You Bet Liberal Feminists Ruined the Workplace—Let’s Keep Up the Good Work

Issue 2866— November 10, 2025

Whenever a tired columnist runs out of ideas, you can almost set your watch by it: a click-bait essay will soon appear blaming feminists or “uppity women” for whatever’s bothering them that week.

Voila! Out pops the non-topic of feminism’s death—or feminism as the ruination of civilization—to give them some quick clicks.

Feminism’s death has been announced many times. The classic June 29, 1998 Time magazine cover story, “Is Feminism Dead?”, kicked off the implication that the feminist movement had done its job and was now either irrelevant or over. It became a cultural signal repeated endlessly since.
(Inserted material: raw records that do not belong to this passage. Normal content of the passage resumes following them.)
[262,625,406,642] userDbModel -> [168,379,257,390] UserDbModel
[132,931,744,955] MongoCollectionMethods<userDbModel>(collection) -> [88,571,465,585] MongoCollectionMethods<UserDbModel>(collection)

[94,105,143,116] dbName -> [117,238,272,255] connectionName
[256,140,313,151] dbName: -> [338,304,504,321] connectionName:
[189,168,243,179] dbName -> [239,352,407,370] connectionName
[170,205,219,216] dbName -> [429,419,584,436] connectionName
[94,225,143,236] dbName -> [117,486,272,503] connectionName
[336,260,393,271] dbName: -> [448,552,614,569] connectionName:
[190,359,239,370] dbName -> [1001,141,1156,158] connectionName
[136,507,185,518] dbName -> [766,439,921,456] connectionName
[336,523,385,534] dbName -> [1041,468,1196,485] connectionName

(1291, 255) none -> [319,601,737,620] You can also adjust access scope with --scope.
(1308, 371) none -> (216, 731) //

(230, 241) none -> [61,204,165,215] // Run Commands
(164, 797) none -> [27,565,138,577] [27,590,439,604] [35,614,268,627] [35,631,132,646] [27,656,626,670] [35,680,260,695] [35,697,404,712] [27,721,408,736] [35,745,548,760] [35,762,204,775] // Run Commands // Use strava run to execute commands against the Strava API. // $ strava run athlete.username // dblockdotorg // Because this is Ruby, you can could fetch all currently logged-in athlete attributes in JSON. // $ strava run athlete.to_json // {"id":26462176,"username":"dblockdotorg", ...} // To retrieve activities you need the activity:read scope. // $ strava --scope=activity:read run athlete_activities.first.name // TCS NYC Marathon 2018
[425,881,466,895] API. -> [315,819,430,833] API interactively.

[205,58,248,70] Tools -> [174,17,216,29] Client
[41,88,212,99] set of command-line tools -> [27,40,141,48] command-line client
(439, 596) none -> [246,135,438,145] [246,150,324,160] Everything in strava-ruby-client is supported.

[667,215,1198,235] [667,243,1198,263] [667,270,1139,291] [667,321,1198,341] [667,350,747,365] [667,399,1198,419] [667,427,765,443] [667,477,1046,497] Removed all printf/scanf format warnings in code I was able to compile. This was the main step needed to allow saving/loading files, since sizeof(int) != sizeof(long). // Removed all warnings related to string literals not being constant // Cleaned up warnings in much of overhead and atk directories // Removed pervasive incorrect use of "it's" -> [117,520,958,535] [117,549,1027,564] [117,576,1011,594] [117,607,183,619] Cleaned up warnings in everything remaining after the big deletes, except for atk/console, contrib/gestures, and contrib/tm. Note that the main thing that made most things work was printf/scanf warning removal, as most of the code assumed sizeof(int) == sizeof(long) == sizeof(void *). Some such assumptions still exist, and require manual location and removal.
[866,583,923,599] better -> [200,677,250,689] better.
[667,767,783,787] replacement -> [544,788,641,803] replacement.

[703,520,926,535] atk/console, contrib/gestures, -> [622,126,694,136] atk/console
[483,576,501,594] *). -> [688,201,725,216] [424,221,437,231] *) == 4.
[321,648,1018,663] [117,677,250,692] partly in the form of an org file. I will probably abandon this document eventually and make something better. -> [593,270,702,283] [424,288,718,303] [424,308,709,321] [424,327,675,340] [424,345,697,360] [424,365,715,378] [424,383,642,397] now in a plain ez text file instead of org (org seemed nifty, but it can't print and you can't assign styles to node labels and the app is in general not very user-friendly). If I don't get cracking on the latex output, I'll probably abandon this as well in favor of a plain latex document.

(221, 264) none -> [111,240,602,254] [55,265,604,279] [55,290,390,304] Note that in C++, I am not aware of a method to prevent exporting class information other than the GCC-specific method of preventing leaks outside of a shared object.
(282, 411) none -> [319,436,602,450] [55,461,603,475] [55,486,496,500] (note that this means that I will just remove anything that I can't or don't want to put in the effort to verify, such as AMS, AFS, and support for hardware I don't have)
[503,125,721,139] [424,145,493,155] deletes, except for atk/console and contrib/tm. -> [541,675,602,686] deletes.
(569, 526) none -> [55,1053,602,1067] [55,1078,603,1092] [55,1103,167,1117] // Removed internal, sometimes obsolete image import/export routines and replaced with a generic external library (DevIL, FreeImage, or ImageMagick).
LiisBeth asked ironically, “Is Feminism Dead—Again?”, published June 20, 2022—just four days before the U.S. Supreme Court overturned Roe v. Wade and trashed 50 years of women’s reproductive self-determination. The author played off Michele Goldberg’s gloomy declaration that feminism had, proverbially, not died with a bang but a whimper.

I could go on, but you get the point.

What these commentators rarely notice is the sheer illogic of declaring a movement “dead” at the same time it’s accused of being so powerful it has taken over everything—sometimes in the same paragraph. The recent New York Times column that caused such a flap on social media—“Is Liberal Feminism Ruining the Workplace?”—is a perfect example.

Before I say anything else about this egregious interview with two anti-feminist women, the answer to that question is a resounding, “NO.”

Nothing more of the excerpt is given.